Label for BLQ/zero values (defaults to "BLQ").

unit

Unit for display, appended to interval labels. Can be single value or named list per variable.

id

Optional subject ID column. If provided, quantile calculation uses 1 row per subject. Stops if a subject has conflicting values.

verbose

If TRUE, prints summary and returns list with data and summary.

Value

If verbose = FALSE (default): returns modified data frame invisibly. If verbose = TRUE: returns a list with:

  • data: modified data frame

  • summary: tibble with cut details per variable

  • skipped: tibble of any skipped cuts (due to zero-range bins)
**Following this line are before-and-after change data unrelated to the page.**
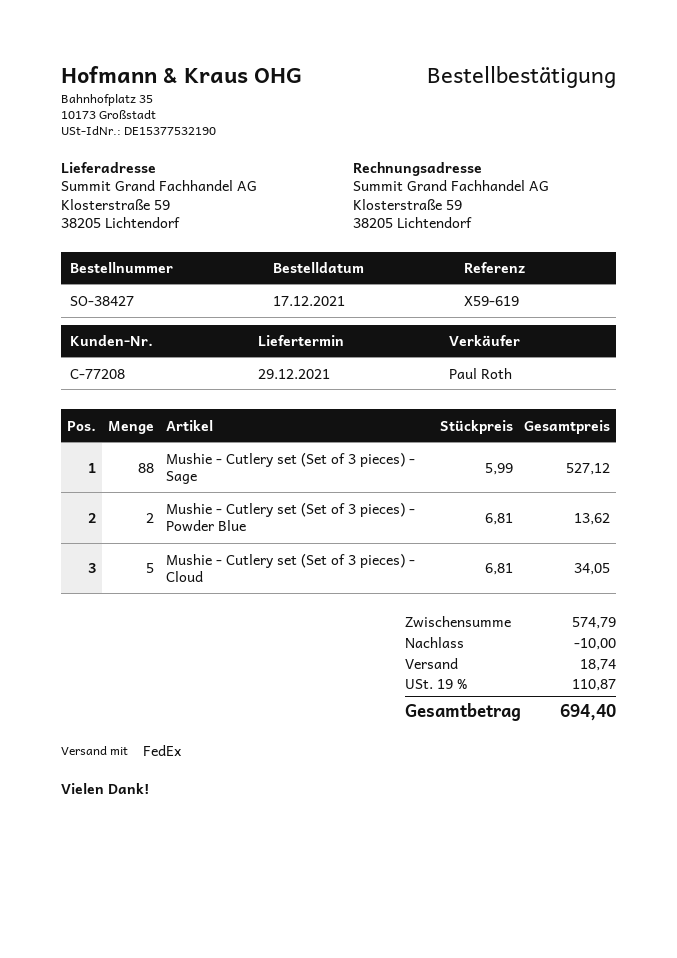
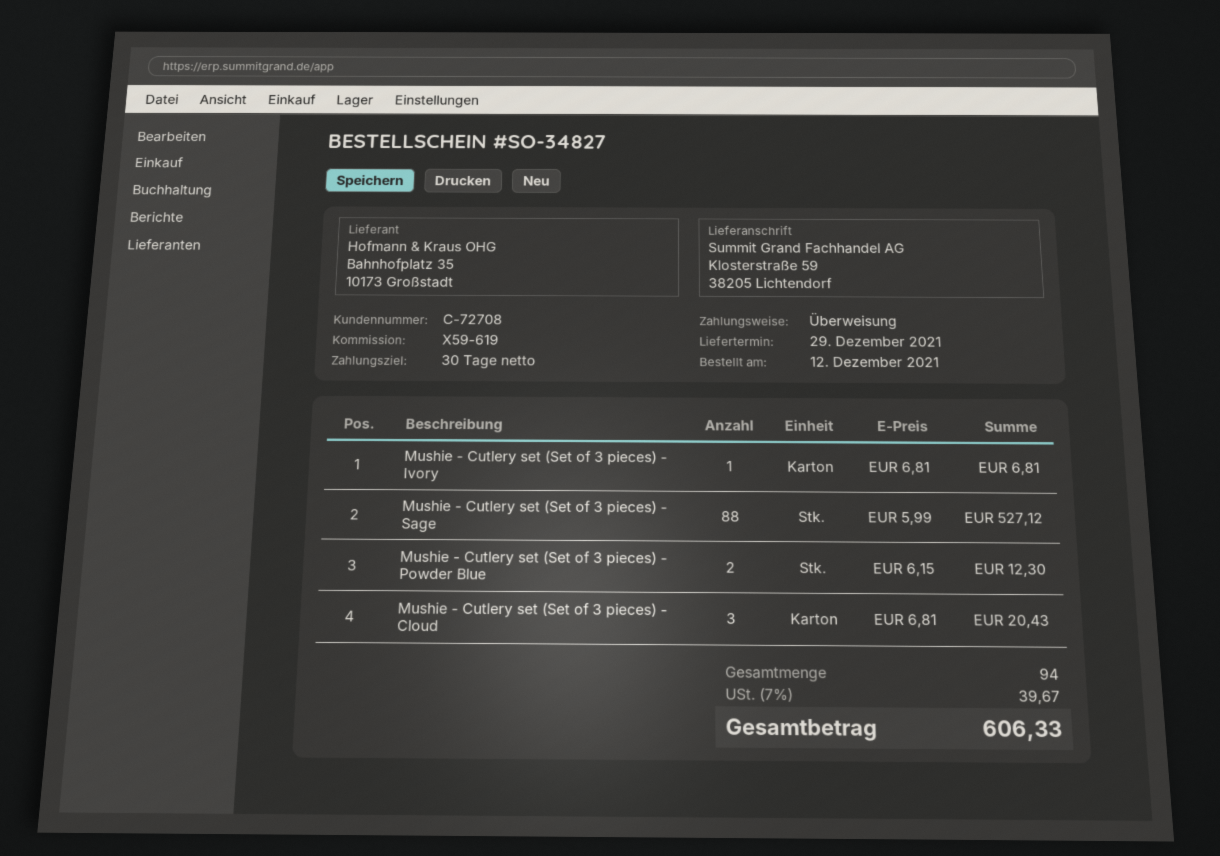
order number: SO-38427 -> SO-34827
order date: 2021-12-17 -> 2021-12-12
customer number: C-77208 -> C-72708
Mushie - Cutlery set (Set of 3 pieces) - Powder Blue: 2 x 6.81 = 13.62 -> 2 x 6.15 = 12.30
Mushie - Cutlery set (Set of 3 pieces) - Cloud: 5 x 6.81 = 34.05 -> 3 x 6.81 = 20.43
Mushie - Cutlery set (Set of 3 pieces) - Ivory: none -> 1 x 6.81 = 6.81
discount: 10.00 -> none
shipping: 18.74 -> none
tax: 19% = 110.87 -> 7% = 39.67
total: 694.40 -> 606.33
Output columns added (for var = "CONC", n_groups = 4):

  • CONCQ4Q: numeric factor (1, 2, 3, 4)

  • CONCQ4C: character ("Q1", "Q2", "Q3", "Q4", "BLQ")

  • CONCQ4CC: continuous factor with intervals

Examples

if (FALSE) { # \dontrun{
# Single variable, quartiles
dat <- cut_quantile(dat, "AGE", n_groups = 4)

# Multiple cuts on same variable
dat <- cut_quantile(dat, "AGE", n_groups = c(4, 3))

# With longitudinal data
dat <- cut_quantile(dat, list(CONC = 4, AGE = 4), id = "SUBJID")

# Verbose output
result <- cut_quantile(dat, list(CONC = c(4, 3), AGE = 4), verbose = TRUE)
} # }